Fears fallen off a shelf



I choose this picture because everything on the shelf seems kind of precarious. . .

It seems like I have spent the last couple of weeks putting my fears on a shelf. Fears about labor -shelved. Fears about paying for daycare- shelved. Fears about finances- shelved. Fears about hating my child- shelved. Fears about doing something to mess it up-shelved. Fears about our marriage-shelved. Fears about employment- shelved. Fears about being too isolated- shelved.

This list could go on and on. But by shelving some of these thing and mandating some perspective (because none of these fears have urgency)I have been able to take them down one by one hold the fear, dwell on it and maybe relax into it- rather than holding them all at once.

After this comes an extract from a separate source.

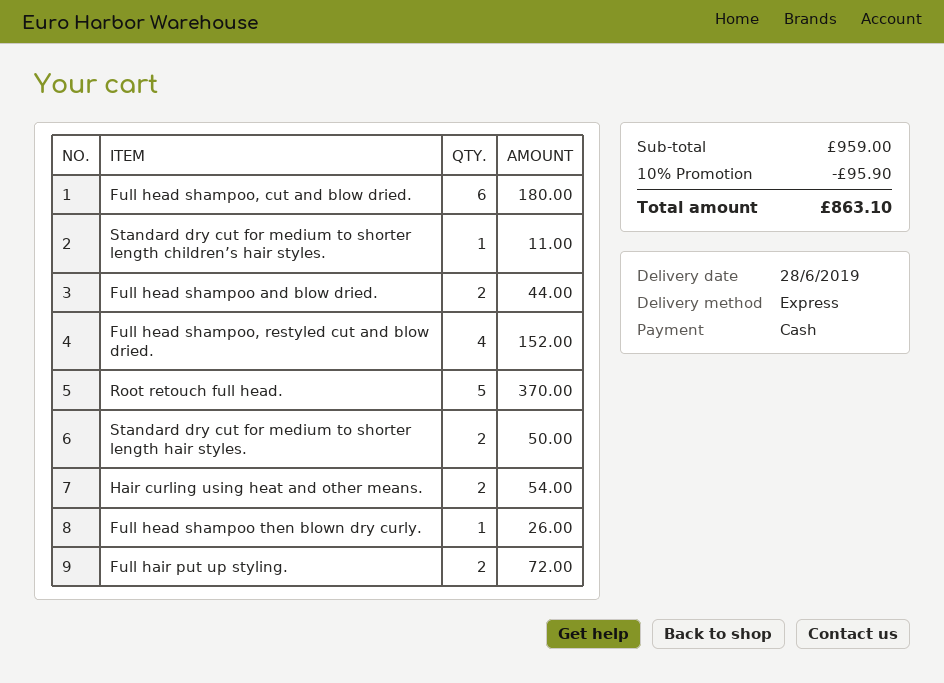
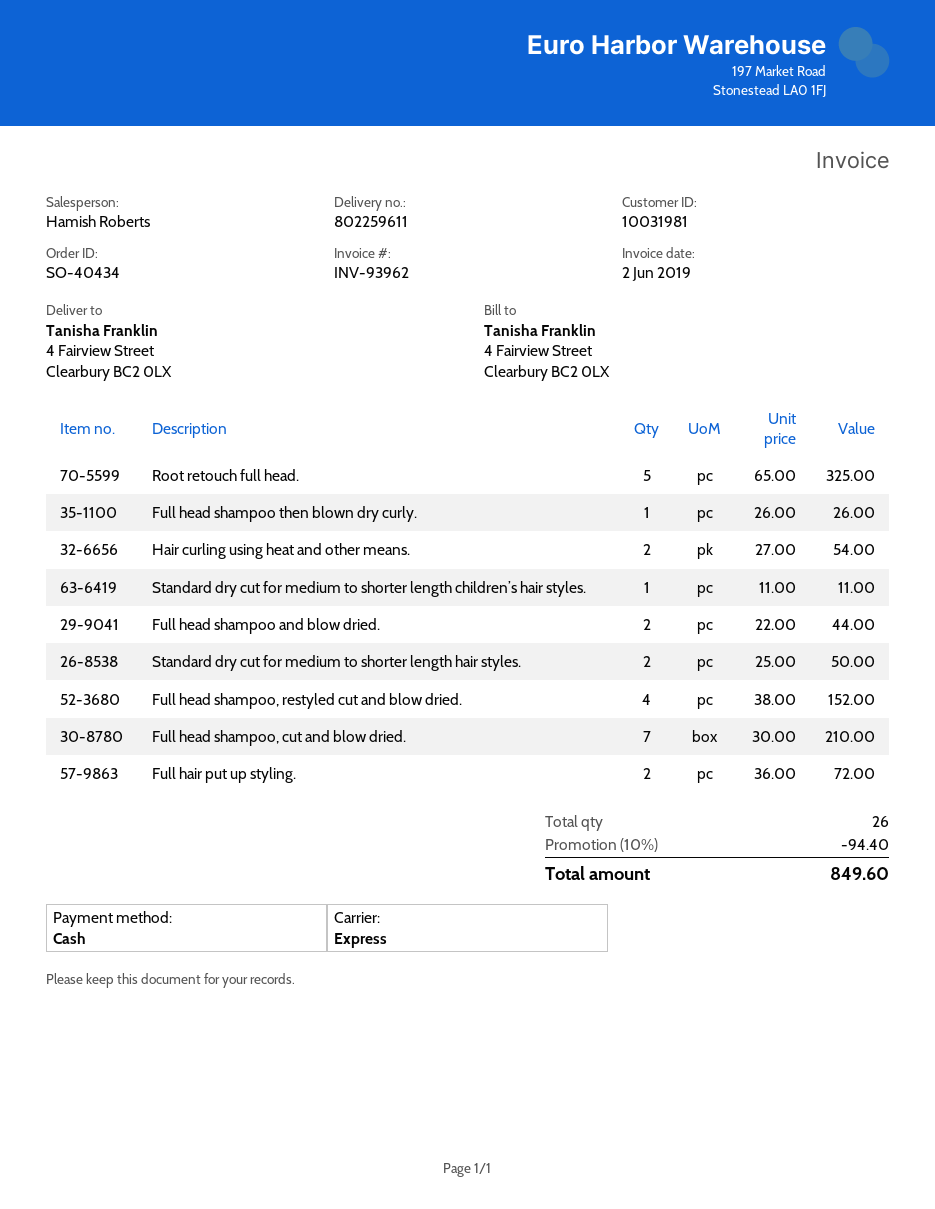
Full head shampoo, cut and blow dried.: 6 for 180.00 -> 7 for 210.00
Root retouch full head.: 5 for 370.00 -> 5 for 325.00
discount: 10% = 95.90 -> 10% = 94.40
total: 863.10 -> 849.60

Last night though we had dinner at a friends house. They are significantly older than Sean and I. They also already have a kid. As I off the shelves a couple of these fears and shared them I didn't find solidarity or mutual vulnerability in sharing. Rather I just ended up being talked at. Frankly, being talked at rather than listened to isn't soothing for me. Even if people offer me sound advice- I hate advice. Advice for me has to come in the form of shared stories. . . It wasn't.

I left more scared, shook up, and with more things fallen of their shelves than I have been for a couple weeks. So much for that.

Comments

  1. When I found out that Anne and I were pregnant, I had instant, petrifying fear. I had absolute joy too. but the part that I was struck by was this fear of failure. Even though I had a child who was well adjusted and a relatively good kid...all I could remember was being a father at 20 years old and resenting that fact. So here I was 34 years old and find out that I'm going to be a dad again and I feel fear....absolute fear. The question was fear of what? Well, fear of the usual things, will I screw this kid up? Will I hold him right? Will I work too much or too little? will he be proud of me? will I be proud of him....Fear...It sucked. Granted, when he was born I felt a whole different type of FEAR. Kids...I swear.

    ReplyDelete
  2. I feel the fears, too--and I'm sorry if you feel like I've talked at you instead of listening (especially because I'm being talked at by some people and don't like it much, either).

    This whole thing is so scary and isolating sometimes.